I totally endorse the idea that the film music world was better BEFORE, than it has become now....as the cinema also has become weaker of course.
Just an example of this endless fall is the James Bond musical history (let's forget the one shot by Martin, Conti, Hamlish and Serra):
1 JOHN BARRY = fantastic original ideas that established new standards
2. DAVID ARNOLD = great and clever revival tribute with some neccessary modernism but faithfull to Barry's ideas
3. THOMAS NEWMAN = uninspired and forgettable work
4. HANS ZIMMER = weak commercial job that's ruining the franchise
Don't tell me you don't hear and see the fall in progress....!?
Zimmer is not alone to ruin a franchise.
Lorne Balfe also ruined one: MISSION IMPOSSIBLE !
Brian Tyler ruined another one: RAMBO !
I realize that they are not alone responsible of the film music fall. The powers-that-be in Hollywood, producers and directors, are the main cause of this....Movie manufacturing costs so much now that they just want to break-even and don't want funding anymore audacious artistical choice, prefering most commercial targets with minimum risks.
I don't care that much of the cinema, but I am very frustrated that my favorite art, film music, has been dominated for 20 years now by people of weak talent as Hans Zimmer, Brian Tyler, Tyler Bates, Lorne Balfe and the likes with their sound design and wall to wall heavy commercial music with low creativness, poor harmonics, absence of counterpoints and bad orchestrations....even when they get big budget from the studios for the soundtrack delivery.
The worse is that it's contagious: even James Newton Howard did "Zimmerize" part of his music. There was a time when he was inspired by Jerry Goldsmith style (THE PACKAGE, THE FUGITIVE, OUTBREAK) instead of Hans Zimmer's trend (DINOSAURS, DARK KNIGHT, SNOW WHITE...) but he has still some nice output (KING KONG, JUNGLE CRUISE).
John Debney also suffered a bit of this new heavy sound trend (PREDATORS)...although he still can deliver old fashioned classic scores (THE ORVILLE).
Because of the success of the Zimmers, classically trained composers are less and less in demand (Bruce Broughton, Joel McNeely, David Newman, Bill Conti) and film music as an art form is dying slowly, beeing replaced by sampling and programing staffs...disguised as "composers".

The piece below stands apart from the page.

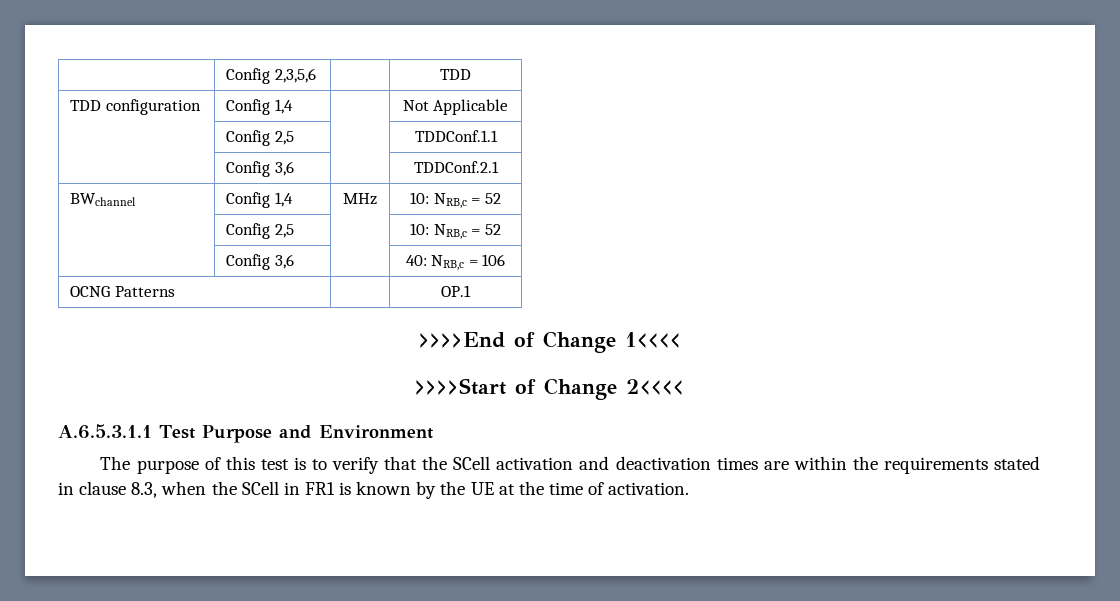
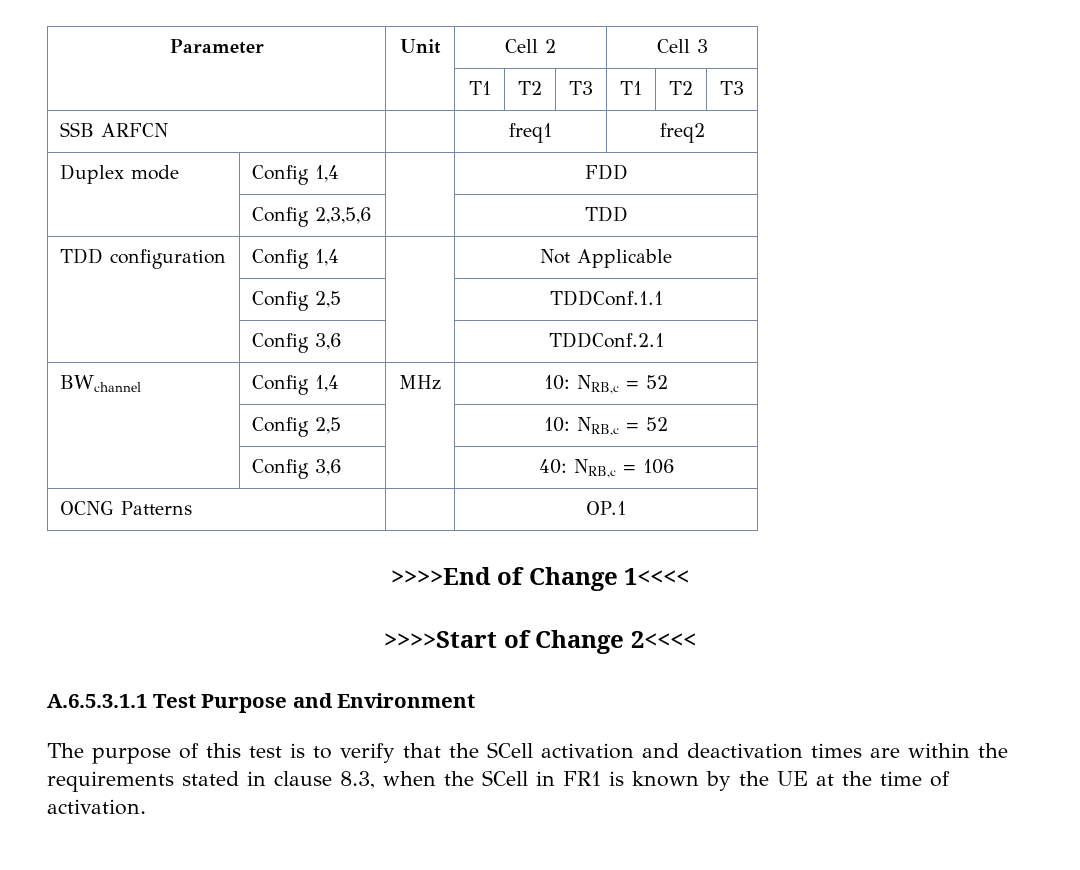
+ Parameter | Unit | Cell 2 | Cell 3
+ | | T1 | T2 | T3 | T1 | T2 | T3
+ SSB ARFCN | | freq1 | freq2
+ Duplex mode | Config 1,4 | | FDD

The only classic survivor in Hollywood who still gets big credit (but how long from now) is Alan Silvestri, who delivered very nice old fashioned symphonic scores the last few years (READY PLAYER ONE, AVENGERS INFINITY WAR, AVENGERS ENDGAME, THE WITCHES...).
We also have Michael Giacchino...when he is inspired....who still works the old way with an orchestra.
I so much regret the times when Jerry Goldsmith, John Williams, John Barry and James Horner, were dominating the medium. It was another class for sure.